Exclude the pictures from your copy, and reproduce each entry below verbatim.

[RECORDS SHOWN]
□ □ □ □ □ □ □
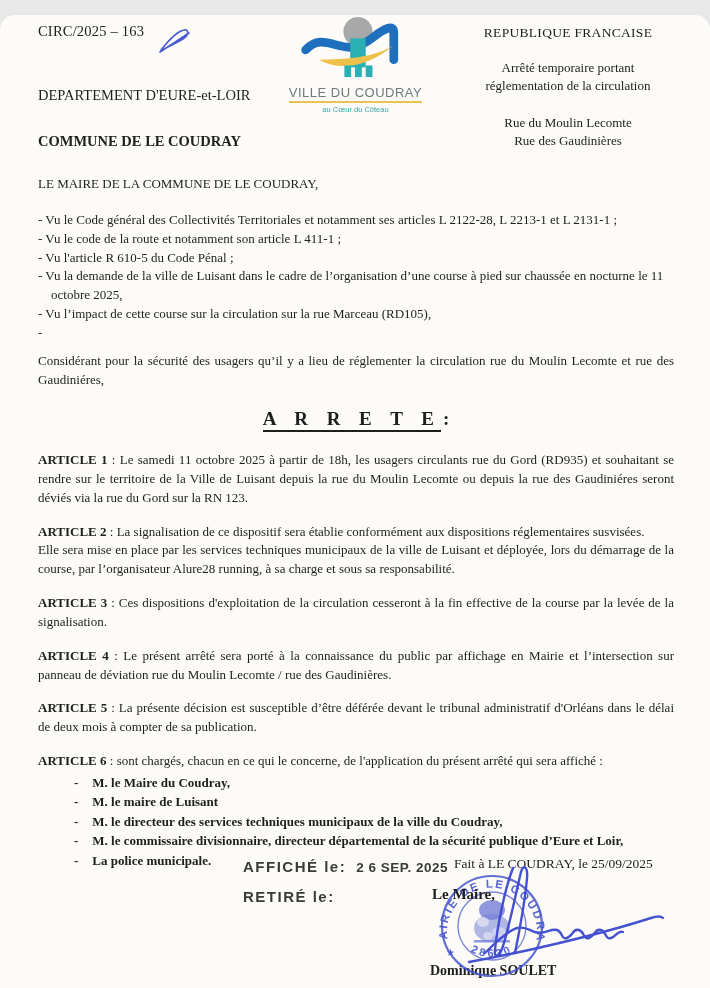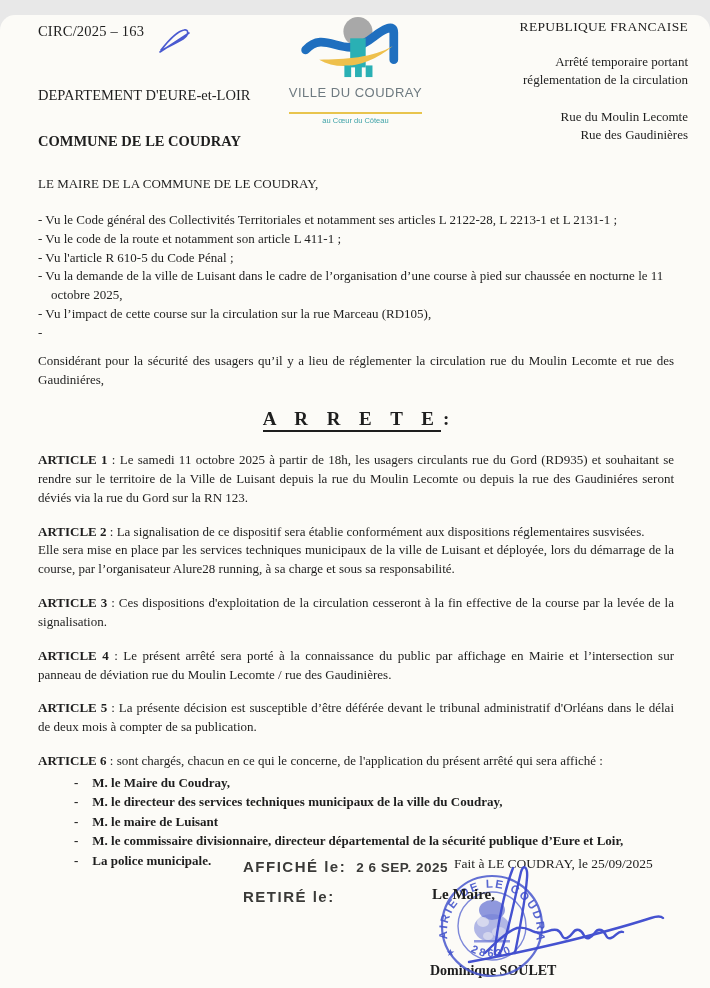--- a/index.html
+++ b/index.html
@@ -20,7 +20,7 @@
   .logo-name{font-family:"Liberation Sans",sans-serif;font-size:13px;color:#6e7a80;letter-spacing:.5px;
     border-bottom:2px solid #e8c44d;display:inline-block;padding-bottom:12px;}
   .logo-tag{font-family:"Liberation Sans",sans-serif;font-size:7.5px;color:#3fa3a8;margin-top:2px;}
-  .right-block{position:absolute;left:448px;top:4px;width:240px;text-align:right;}
+  .right-block{position:absolute;left:448px;top:10px;width:240px;text-align:center;}
   .republique{font-size:13.5px;letter-spacing:.3px;}
   .subject{margin-top:18px;font-size:13px;line-height:1.35;}
   .streets{margin-top:20px;font-size:13px;line-height:1.35;}

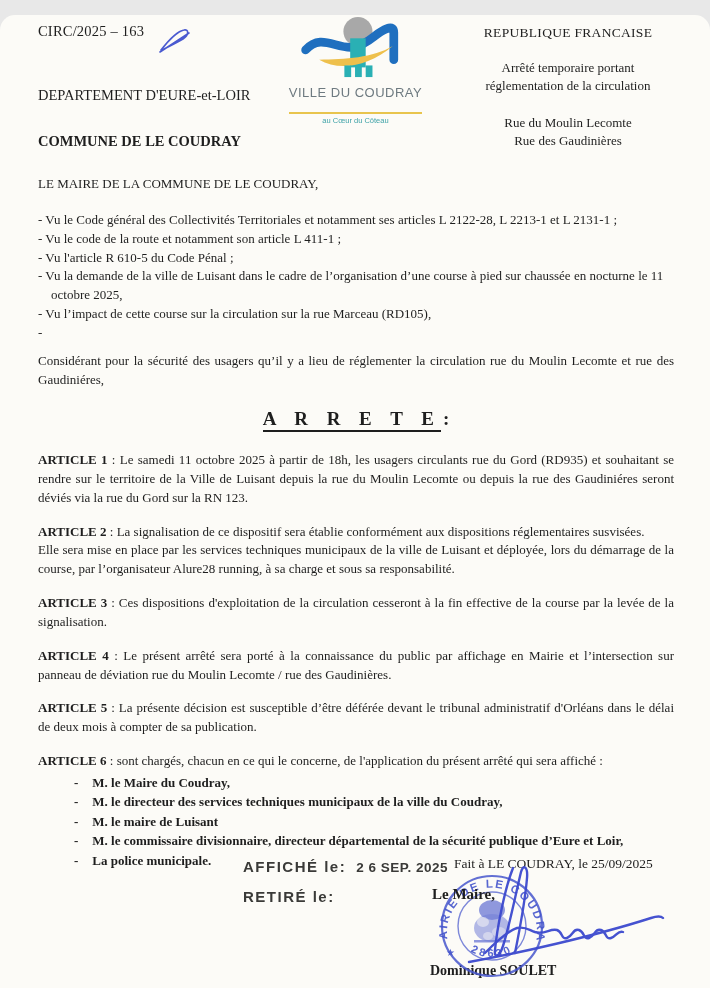--- a/index.html
+++ b/index.html
@@ -18,7 +18,7 @@
   .paraph{position:absolute;left:158px;top:12px;}
   .logo{position:absolute;left:283px;top:2px;width:145px;text-align:center;}
   .logo-name{font-family:"Liberation Sans",sans-serif;font-size:13px;color:#6e7a80;letter-spacing:.5px;
-    border-bottom:2px solid #e8c44d;display:inline-block;padding-bottom:12px;}
+    border-bottom:2px solid #e8c44d;display:inline-block;padding-bottom:1px;}
   .logo-tag{font-family:"Liberation Sans",sans-serif;font-size:7.5px;color:#3fa3a8;margin-top:2px;}
   .right-block{position:absolute;left:448px;top:10px;width:240px;text-align:center;}
   .republique{font-size:13.5px;letter-spacing:.3px;}

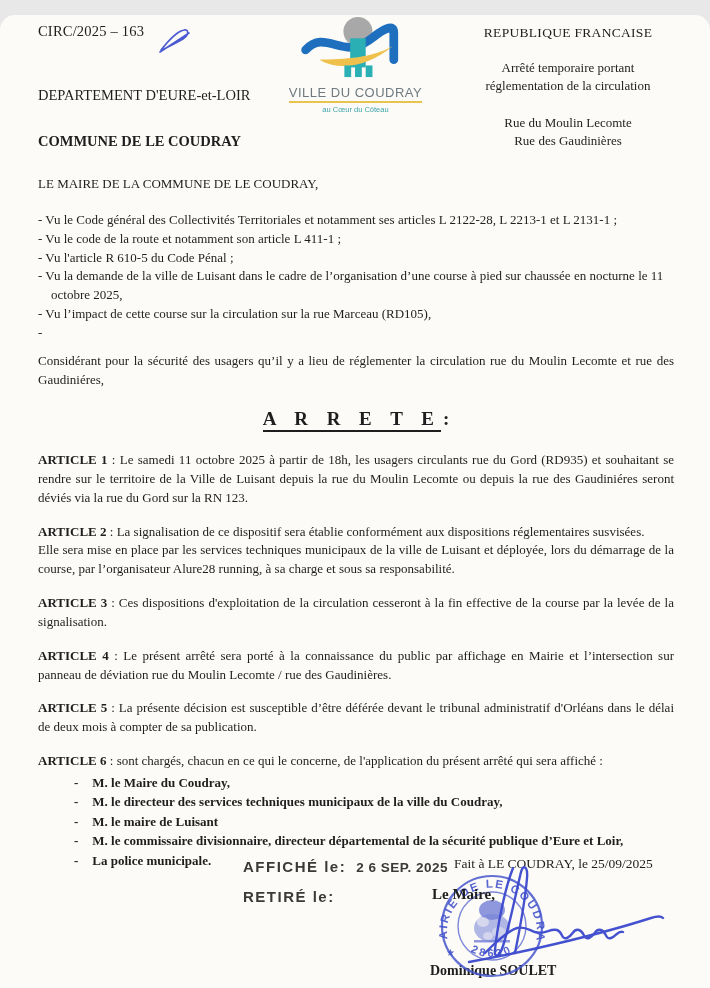--- a/index.html
+++ b/index.html
@@ -130,8 +130,8 @@
 
     <ul class="charges">
       <li><span class="dash">-</span><span>M. le Maire du Coudray,</span></li>
+      <li><span class="dash">-</span><span>M. le maire de Luisant</span></li>
       <li><span class="dash">-</span><span>M. le directeur des services techniques municipaux de la ville du Coudray,</span></li>
-      <li><span class="dash">-</span><span>M. le maire de Luisant</span></li>
       <li><span class="dash">-</span><span>M. le commissaire divisionnaire, directeur départemental de la sécurité publique d’Eure et Loir,</span></li>
       <li><span class="dash">-</span><span>La police municipale.</span></li>
     </ul>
□ □ □ □ □ □ □
[ANSWER BOX]
--- a/index.html
+++ b/index.html
@@ -20,7 +20,7 @@
   .logo-name{font-family:"Liberation Sans",sans-serif;font-size:13px;color:#6e7a80;letter-spacing:.5px;
     border-bottom:2px solid #e8c44d;display:inline-block;padding-bottom:12px;}
   .logo-tag{font-family:"Liberation Sans",sans-serif;font-size:7.5px;color:#3fa3a8;margin-top:2px;}
-  .right-block{position:absolute;left:448px;top:4px;width:240px;text-align:right;}
+  .right-block{position:absolute;left:448px;top:10px;width:240px;text-align:center;}
   .republique{font-size:13.5px;letter-spacing:.3px;}
   .subject{margin-top:18px;font-size:13px;line-height:1.35;}
   .streets{margin-top:20px;font-size:13px;line-height:1.35;}

--- a/index.html
+++ b/index.html
@@ -18,7 +18,7 @@
   .paraph{position:absolute;left:158px;top:12px;}
   .logo{position:absolute;left:283px;top:2px;width:145px;text-align:center;}
   .logo-name{font-family:"Liberation Sans",sans-serif;font-size:13px;color:#6e7a80;letter-spacing:.5px;
-    border-bottom:2px solid #e8c44d;display:inline-block;padding-bottom:12px;}
+    border-bottom:2px solid #e8c44d;display:inline-block;padding-bottom:1px;}
   .logo-tag{font-family:"Liberation Sans",sans-serif;font-size:7.5px;color:#3fa3a8;margin-top:2px;}
   .right-block{position:absolute;left:448px;top:10px;width:240px;text-align:center;}
   .republique{font-size:13.5px;letter-spacing:.3px;}

--- a/index.html
+++ b/index.html
@@ -130,8 +130,8 @@
 
     <ul class="charges">
       <li><span class="dash">-</span><span>M. le Maire du Coudray,</span></li>
+      <li><span class="dash">-</span><span>M. le maire de Luisant</span></li>
       <li><span class="dash">-</span><span>M. le directeur des services techniques municipaux de la ville du Coudray,</span></li>
-      <li><span class="dash">-</span><span>M. le maire de Luisant</span></li>
       <li><span class="dash">-</span><span>M. le commissaire divisionnaire, directeur départemental de la sécurité publique d’Eure et Loir,</span></li>
       <li><span class="dash">-</span><span>La police municipale.</span></li>
     </ul>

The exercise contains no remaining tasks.